* [WHAT IS NEEDED]: Make a verbatim copy of all the records. Skip every image.

Stored data entries:
- Opening Delimiter -

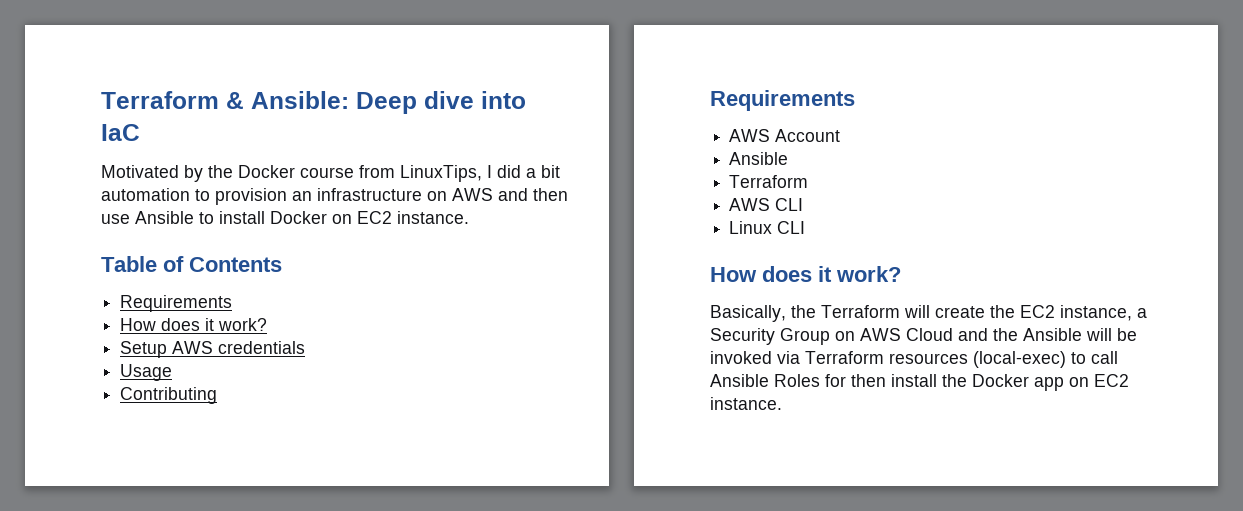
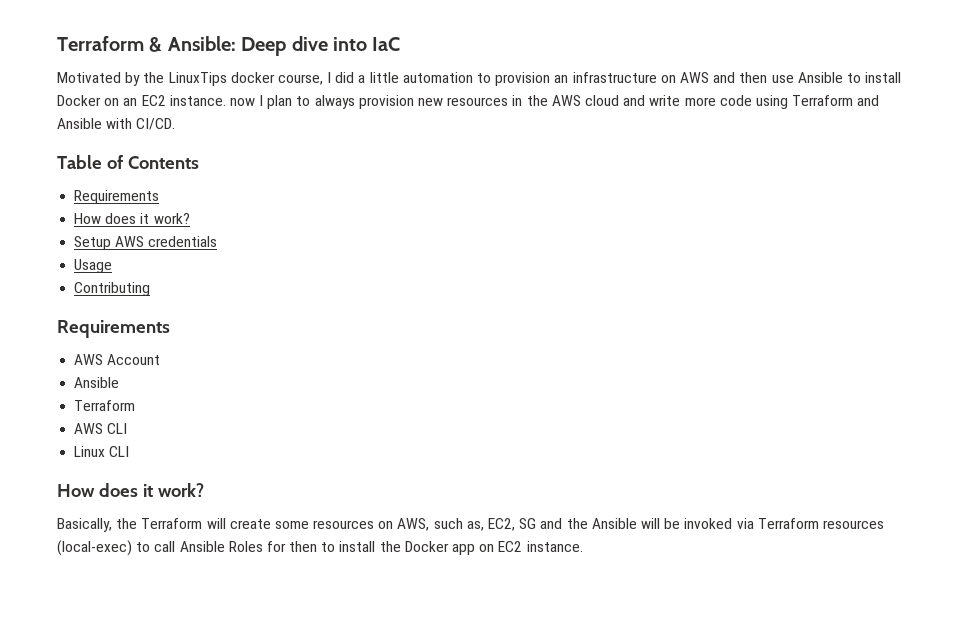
[238,165,482,182] Docker course from LinuxTips, -> [168,72,323,86] LinuxTips docker course,
[541,165,560,178] bit -> [369,72,399,83] little
[357,211,469,224] EC2 instance. -> [123,95,880,109] [57,118,176,130] an EC2 instance. now I plan to always provision new resources in the AWS cloud and write more code using Terraform and Ansible with CI/CD.
[990,305,1147,321] [710,328,953,345] the EC2 instance, a Security Group on AWS Cloud -> [274,518,537,531] some resources on AWS, such as, EC2, SG
(886, 380) none -> [321,542,336,552] to

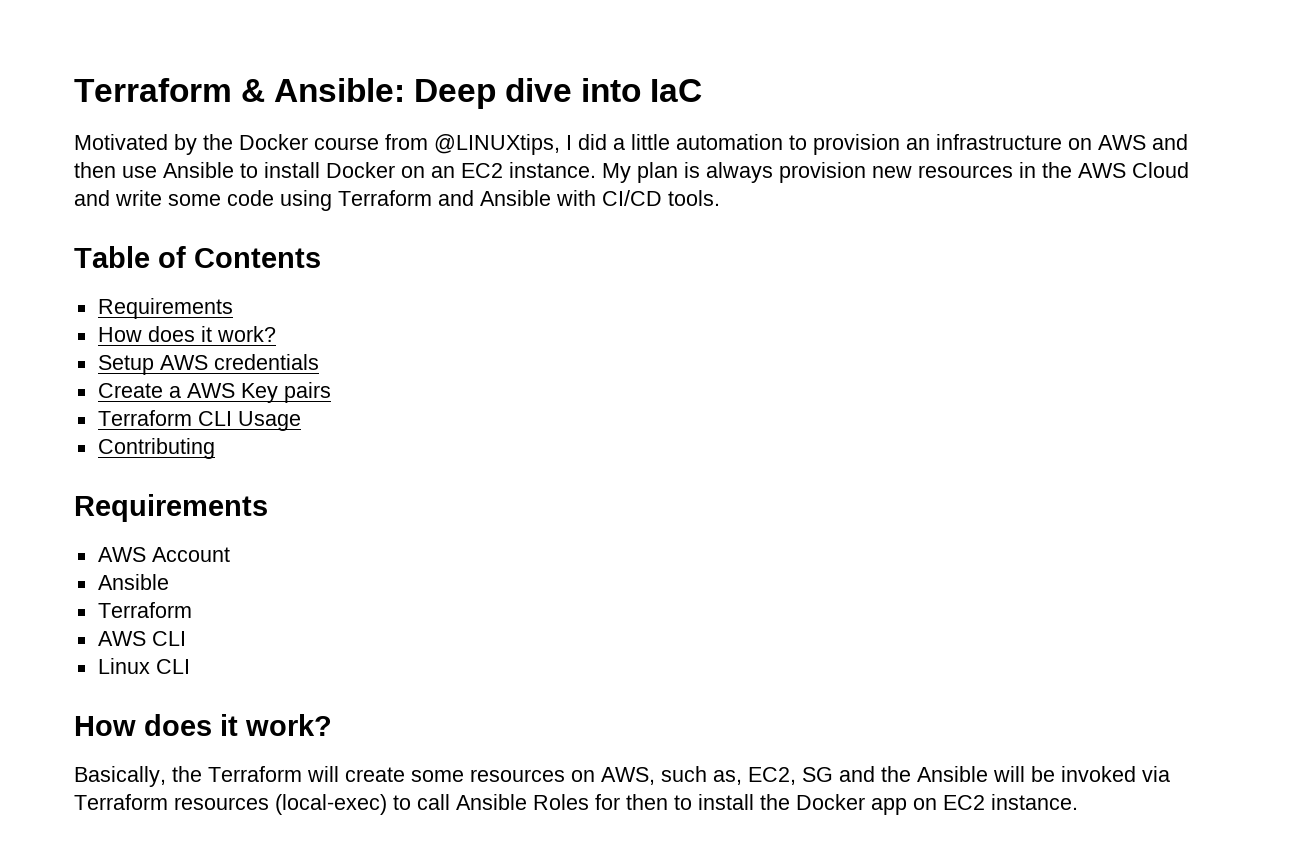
[168,72,323,86] LinuxTips docker course, -> [239,134,560,155] Docker course from @LINUXtips,
[229,95,311,109] now I plan to -> [602,162,700,183] My plan is
[584,95,619,106] cloud -> [1132,162,1189,178] Cloud
[684,97,716,106] more -> [168,194,221,206] some
[136,118,176,130] CI/CD. -> [602,190,720,206] CI/CD tools.
(218, 241) none -> [97,382,331,403] [97,410,232,426] Create a AWS Key pairs // Terraform CLI

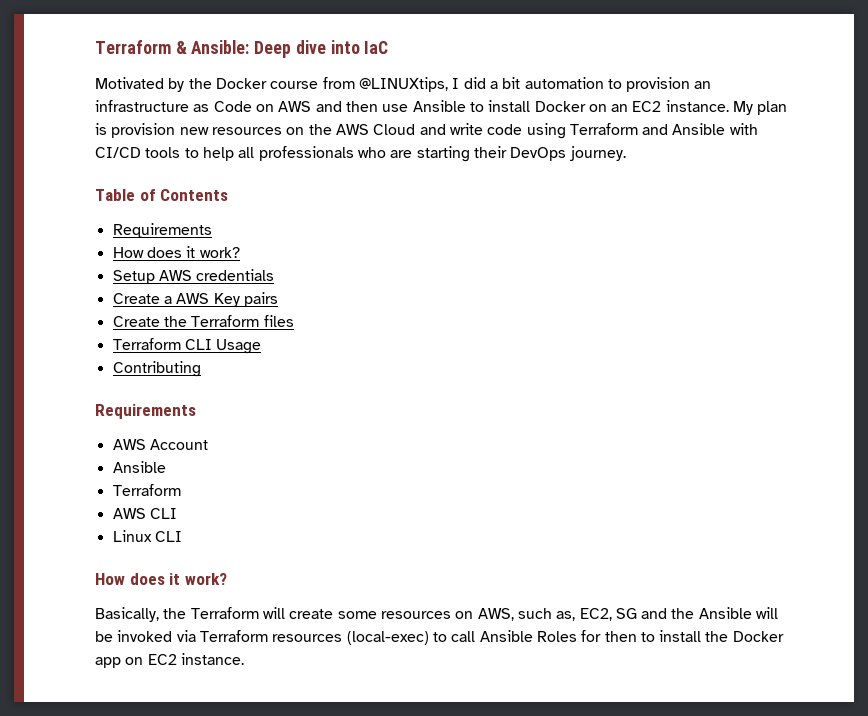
[631,134,670,150] little -> [502,77,521,89] bit
(1062, 142) none -> [193,101,252,112] as Code
[706,162,773,183] always -> (107, 129) none
[1019,162,1036,178] in -> [286,127,305,135] on
[168,194,221,206] some -> (483, 129) none
[668,190,720,206] tools. -> [145,146,626,162] tools to help all professionals who are starting their DevOps journey.
(331, 392) none -> [112,315,294,327] // Create the Terraform files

- Closing Delimiter -

* [ANSWER TO THIS TASK]:
[238,165,482,182] Docker course from LinuxTips, -> [168,72,323,86] LinuxTips docker course,
[541,165,560,178] bit -> [369,72,399,83] little
[357,211,469,224] EC2 instance. -> [123,95,880,109] [57,118,176,130] an EC2 instance. now I plan to always provision new resources in the AWS cloud and write more code using Terraform and Ansible with CI/CD.
[990,305,1147,321] [710,328,953,345] the EC2 instance, a Security Group on AWS Cloud -> [274,518,537,531] some resources on AWS, such as, EC2, SG
(886, 380) none -> [321,542,336,552] to

[168,72,323,86] LinuxTips docker course, -> [239,134,560,155] Docker course from @LINUXtips,
[229,95,311,109] now I plan to -> [602,162,700,183] My plan is
[584,95,619,106] cloud -> [1132,162,1189,178] Cloud
[684,97,716,106] more -> [168,194,221,206] some
[136,118,176,130] CI/CD. -> [602,190,720,206] CI/CD tools.
(218, 241) none -> [97,382,331,403] [97,410,232,426] Create a AWS Key pairs // Terraform CLI

[631,134,670,150] little -> [502,77,521,89] bit
(1062, 142) none -> [193,101,252,112] as Code
[706,162,773,183] always -> (107, 129) none
[1019,162,1036,178] in -> [286,127,305,135] on
[168,194,221,206] some -> (483, 129) none
[668,190,720,206] tools. -> [145,146,626,162] tools to help all professionals who are starting their DevOps journey.
(331, 392) none -> [112,315,294,327] // Create the Terraform files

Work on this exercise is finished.